Graduate School of Informatics, Kyoto University, Yoshida-Honmachi, Sakyo, Kyoto 606-8501, Japan.
Human Health Sciences, Graduate School of Medicine, Kyoto University, Shogoin-Kawahara-cho, Sakyo, Kyoto 606-8507, Japan.
Med Image Anal. 2021 Jan;67:101829. doi: 10.1016/j.media.2020.101829. Epub 2020 Oct 10.
Respiratory motion and the associated deformations of abdominal organs and tumors are essential information in clinical applications. However, inter- and intra-patient multi-organ deformations are complex and have not been statistically formulated, whereas single organ deformations have been widely studied. In this paper, we introduce a multi-organ deformation library and its application to deformation reconstruction based on the shape features of multiple abdominal organs.
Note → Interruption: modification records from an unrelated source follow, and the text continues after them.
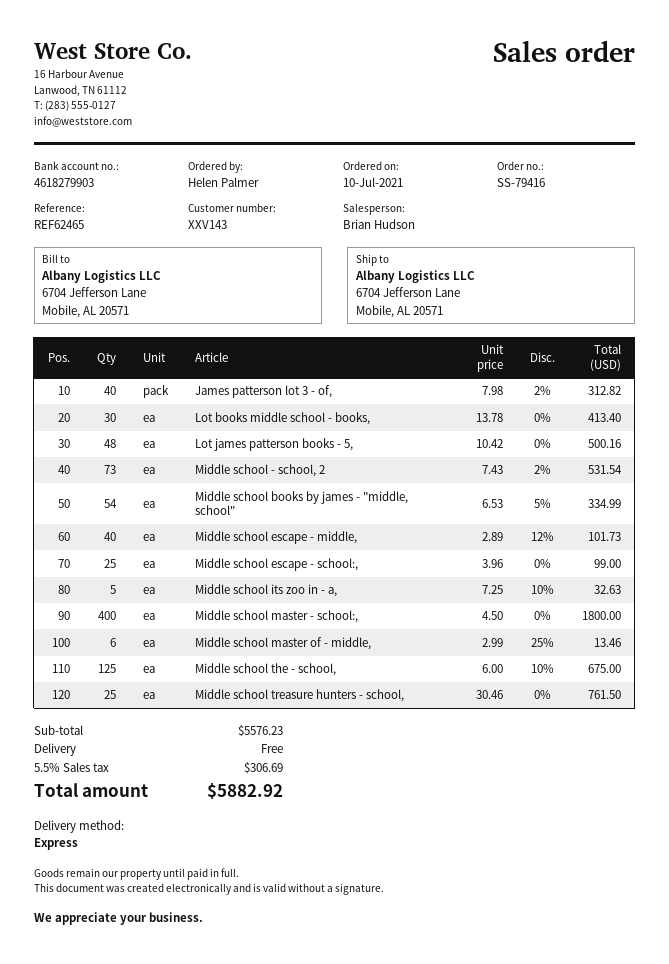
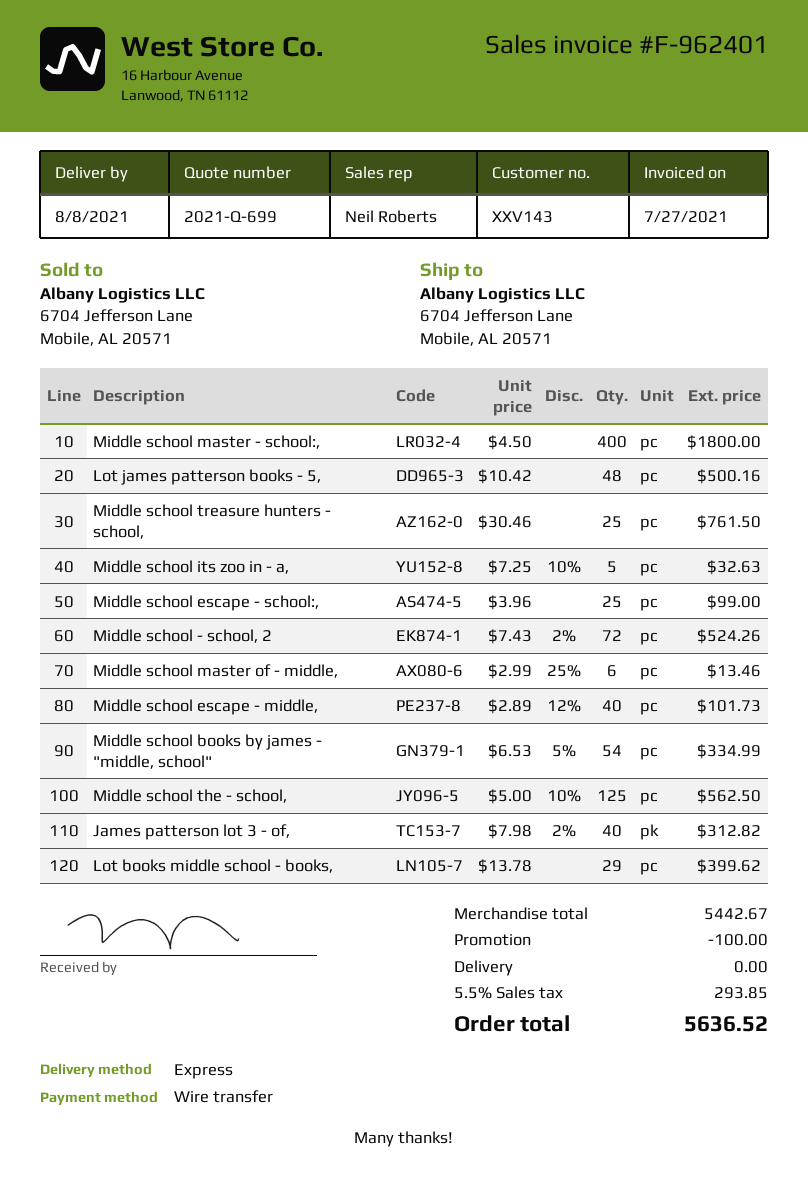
sales rep: Brian Hudson -> Neil Roberts
Lot books middle school - books,: 30 x 13.78 = 413.40 -> 29 x 13.78 = 399.62
Middle school - school, 2: 73 x 7.43 - 2% = 531.54 -> 72 x 7.43 - 2% = 524.26
Middle school the - school,: 125 x 6.00 - 10% = 675.00 -> 125 x 5.00 - 10% = 562.50
subtotal: 5576.23 -> 5442.67
discount: none -> 100.00
tax: 5.5% = 306.69 -> 5.5% = 293.85
total: 5882.92 -> 5636.52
Statistical multi-organ motion/deformation models of the stomach, liver, left and right kidneys, and duodenum were generated by shape matching their region labels defined on four-dimensional computed tomography images. A total of 250 volumes were measured from 25 pancreatic cancer patients. This paper also proposes a per-region-based deformation learning using the non-linear kernel model to predict the displacement of pancreatic cancer for adaptive radiotherapy. The experimental results show that the proposed concept estimates deformations better than general per-patient-based learning models and achieves a clinically acceptable estimation error with a mean distance of 1.2 ± 0.7 mm and a Hausdorff distance of 4.2 ± 2.3 mm throughout the respiratory motion.
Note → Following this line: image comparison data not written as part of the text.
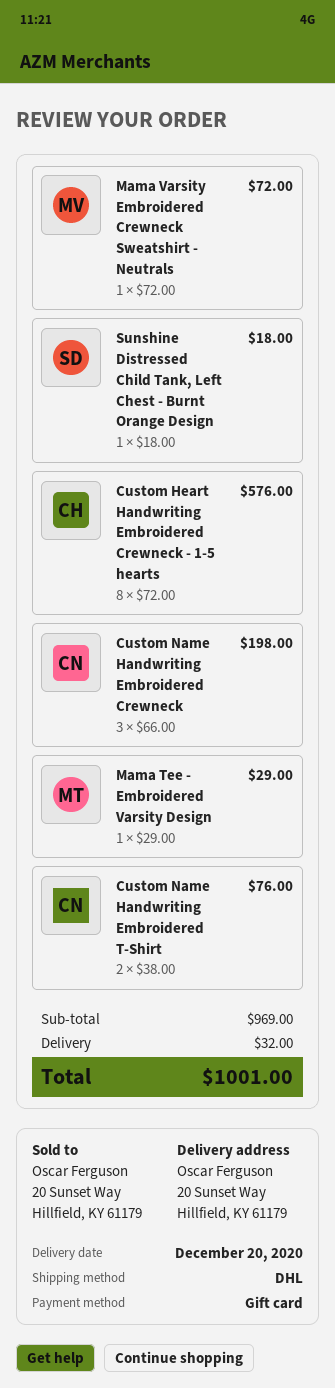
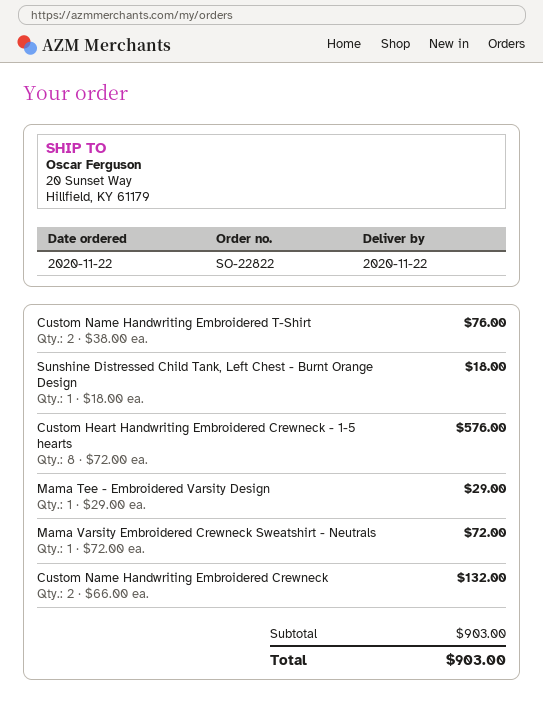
delivery date: 2020-12-20 -> 2020-11-22
Custom Name Handwriting Embroidered Crewneck: 3 x 66.00 = 198.00 -> 2 x 66.00 = 132.00
subtotal: 969.00 -> 903.00
shipping: 32.00 -> none
total: 1001.00 -> 903.00

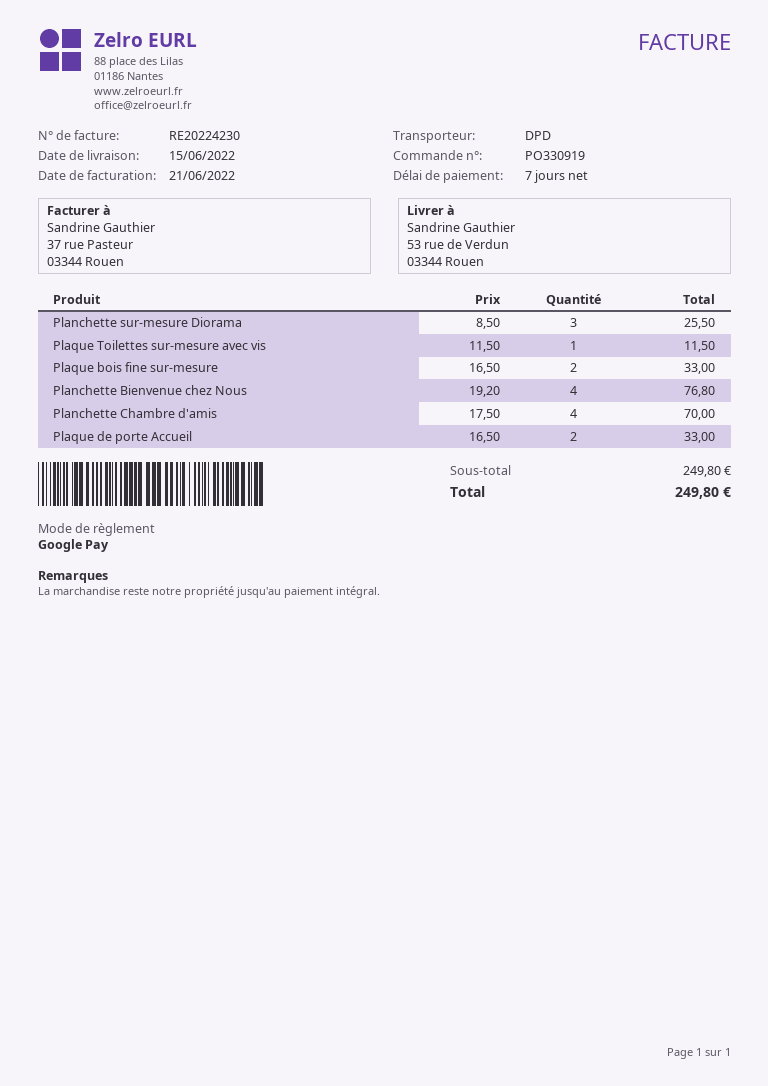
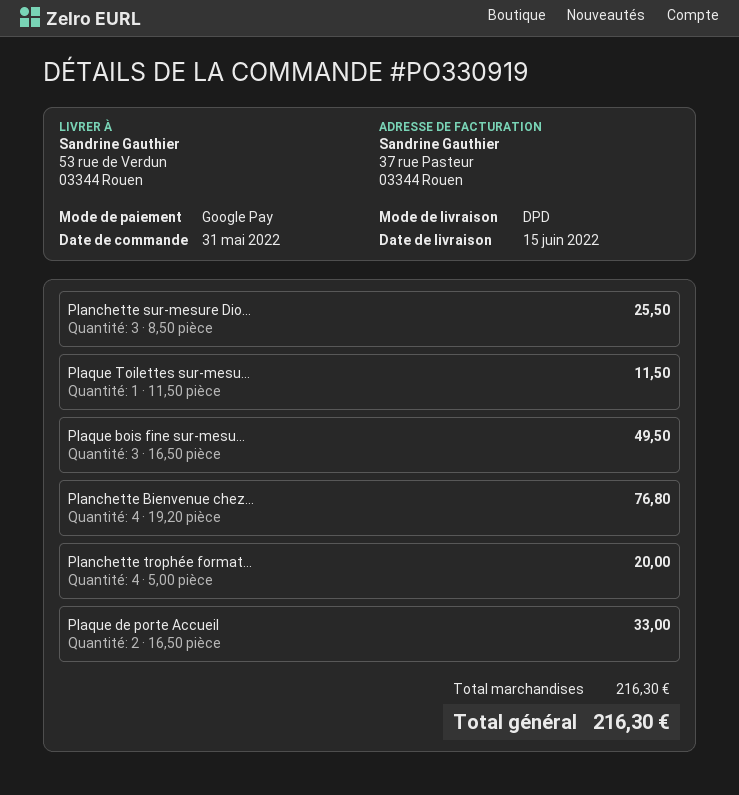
Plaque bois fine sur-mesure: 2 x 16.50 = 33.00 -> 3 x 16.50 = 49.50
Planchette Chambre d'amis: 4 x 17.50 = 70.00 -> none
Planchette trophée format...: none -> 4 x 5.00 = 20.00
subtotal: 249.80 -> 216.30
total: 249.80 -> 216.30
呼吸运动及腹部器官和肿瘤的相关变形是临床应用中的重要信息。然而,患者间和患者内的多器官变形较为复杂,尚未进行统计学描述,而单一器官变形已得到广泛研究。本文引入了一个多器官变形库,并基于多个腹部器官的形状特征,将其应用于变形重建。通过对四维 CT 图像上的区域标签进行形状匹配,生成了胃、肝、左肾、右肾和十二指肠的统计多器官运动/变形模型。本文还提出了一种基于区域的变形学习方法,使用非线性核模型来预测胰腺癌的位移,以实现自适应放疗。实验结果表明,与一般基于每个患者的学习模型相比,所提出的概念能更好地估计变形,且在整个呼吸运动过程中,其平均距离为 1.2 毫米±0.7 毫米,Hausdorff 距离为 4.2 毫米±2.3 毫米,达到了临床可接受的估计误差。